Light at the end of the tunnel can sometimes be blinding. As it records its first account surplus in recent history, Greece is seeing the light and is actively taking steps to allow for future economic growth. However, if not taken carefully, these steps can lead the country in the wrong direction.
In an effort to attract greater foreign investment, the Greek Energy Ministry is planning to open its country’s doors to permit the exploitation of oil and natural gas reserves beneath the Ionian and Aegean seas. According to news reports, Greece claims its reserves contain US $600 billion in potential energy resources. If tapped, the reserves would make the country the top oil-producing nation in the Balkans.
Although Greece may be looking ahead into the future, perhaps it is not looking far enough.
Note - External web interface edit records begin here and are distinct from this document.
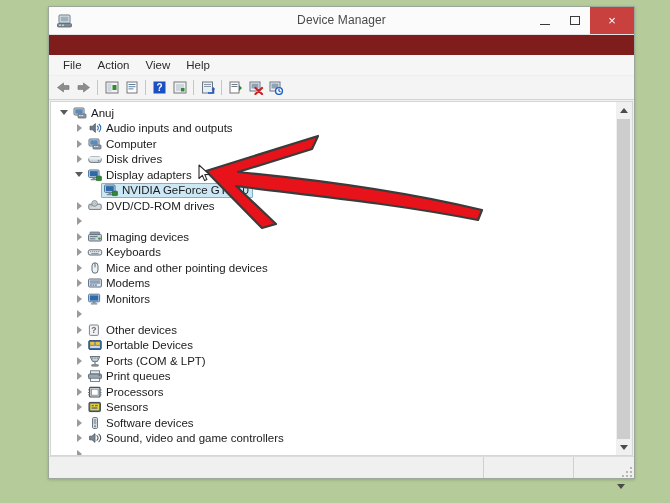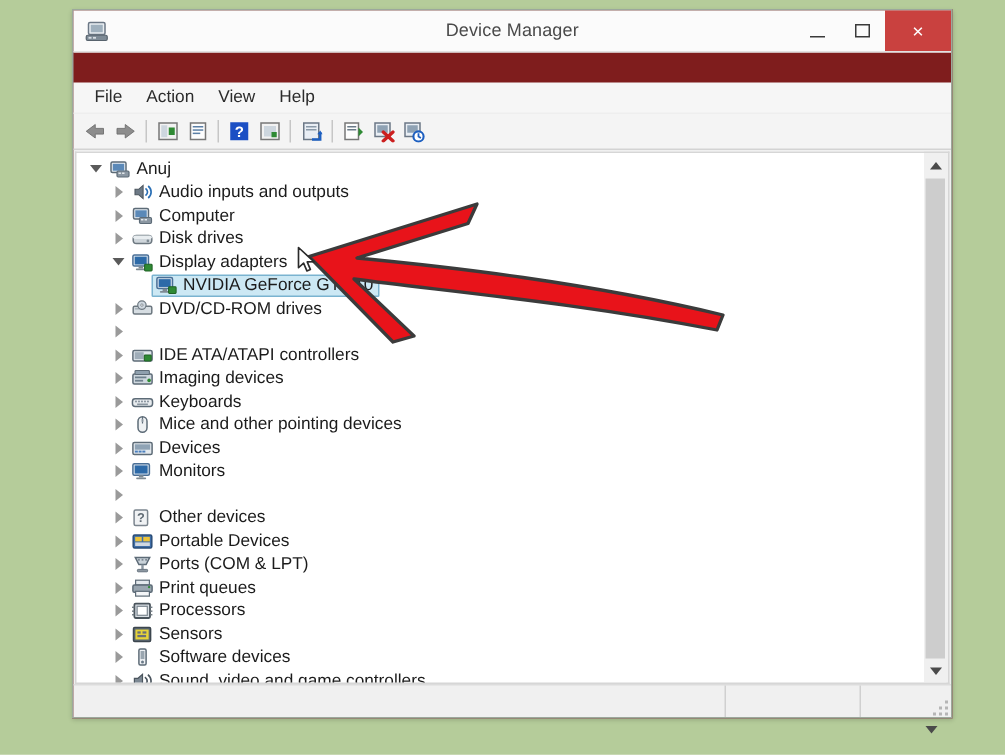"IDE ATA/ATAPI controllers" div.row { html: <div> <span></span> <span> <i></i> </span> <span> <span> <svg> <rect></rect> <rect></rect> <rect></rect> </svg> </span> <span>IDE ATA/ATAPI controllers</span> </span> </div> -> none }
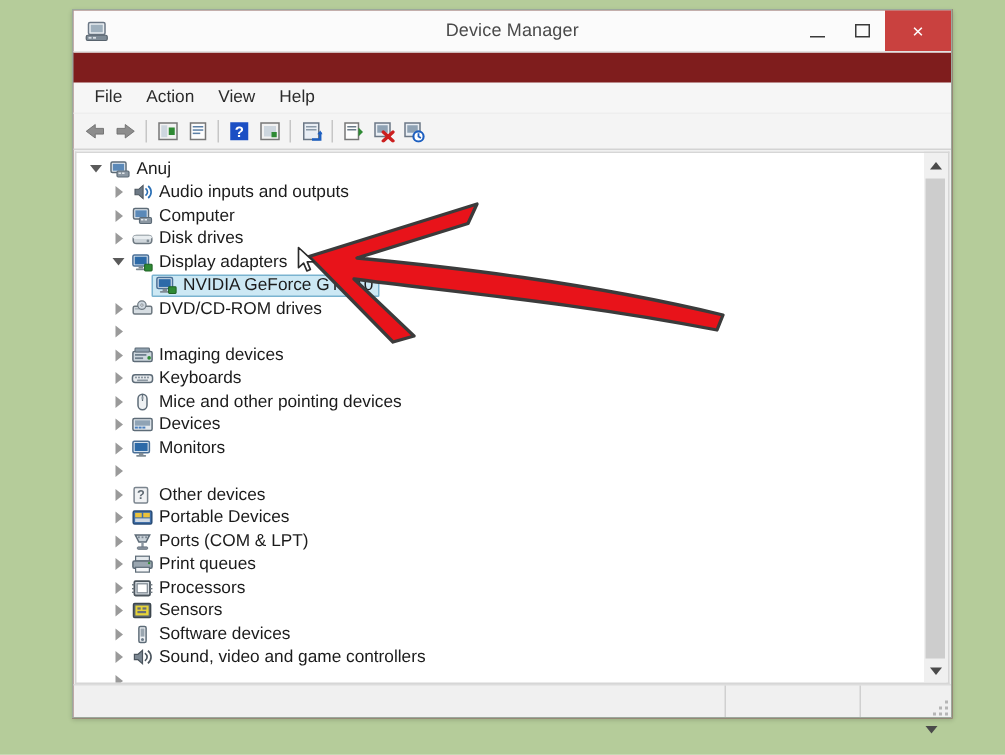"Devices" span.lbl { text: Devices -> Modems }
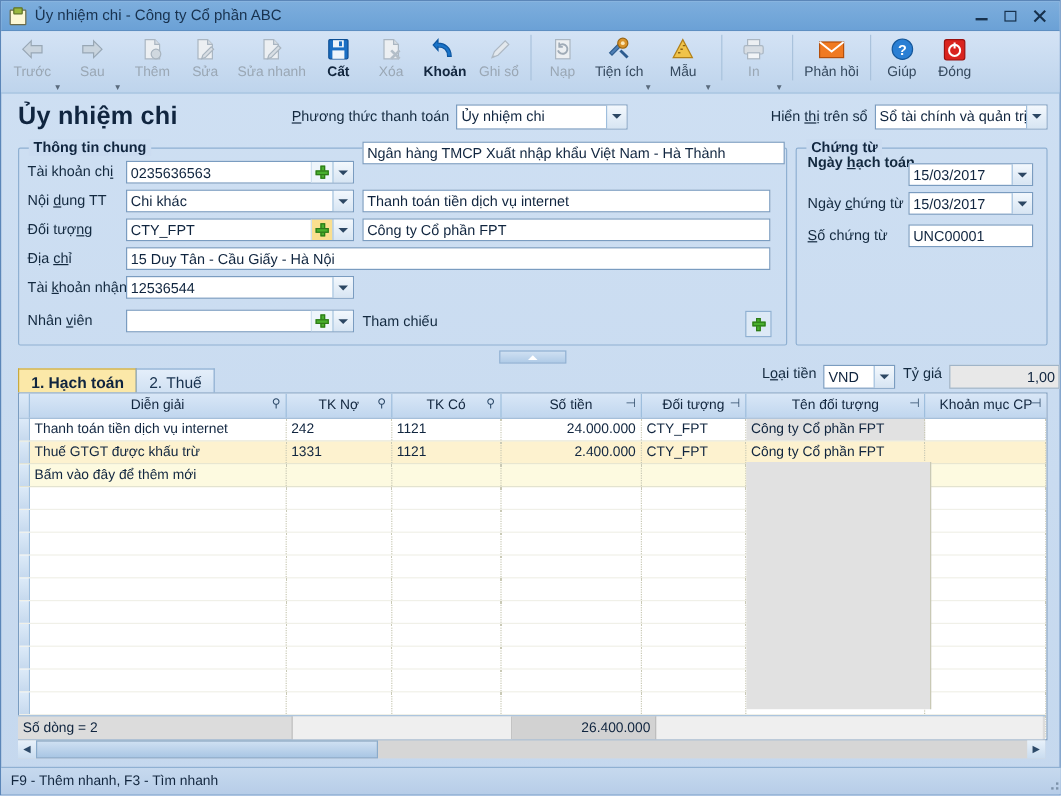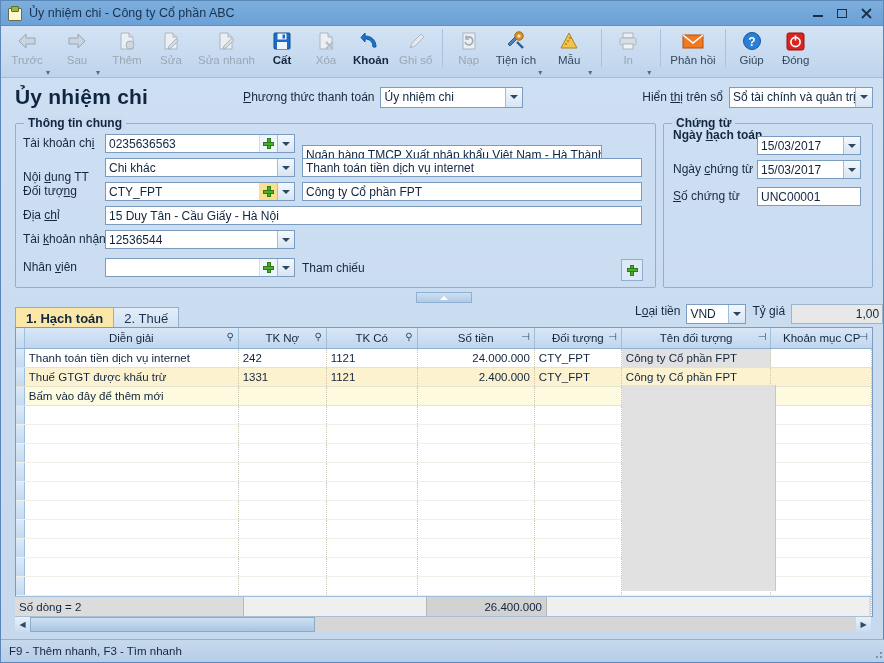"Ngân hàng TMCP Xuất nhập" div.inp { top: 144px -> 117px; width: 300px -> 352px }
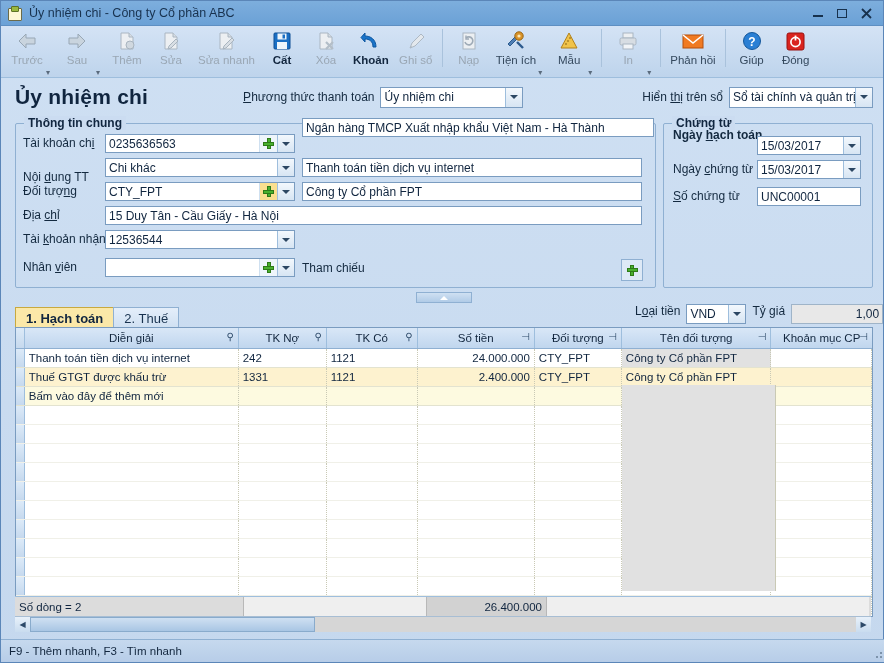"Nội dung TT" div.lbl { top: 169px -> 159px }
Traditionally, the Greek economy’s subsistence has hinged on the success of its tourism industry, which contributes around 15% to its GDP annually. This 15% depends largely on the ability of Greek businesses, namely hotels and resorts, to consistently provide visitors with a sparkling vacation atmosphere. Breathtaking views from rooms overlooking pristine beaches that lead into the crystal-clear water of the Mediterranean Sea are what satisfy tourists and make them return. If they slide their balcony doors open to the sight of giant gray refineries, and ominous-looking oilrigs in the near distance, the 15% we saw earlier vanishes.
According to Reuters, Greek Energy Minister, Yannis Maniatis, stated, “Today we have opened a new page for the Greek market.” His optimism is understandable; $600 billion can indeed, “open new pages,” even for the Greek economy. However, if the Greeks wish to keep their 15%, they need to be aware that tourism and drilling go together like olive oil and vinegar — they just don’t.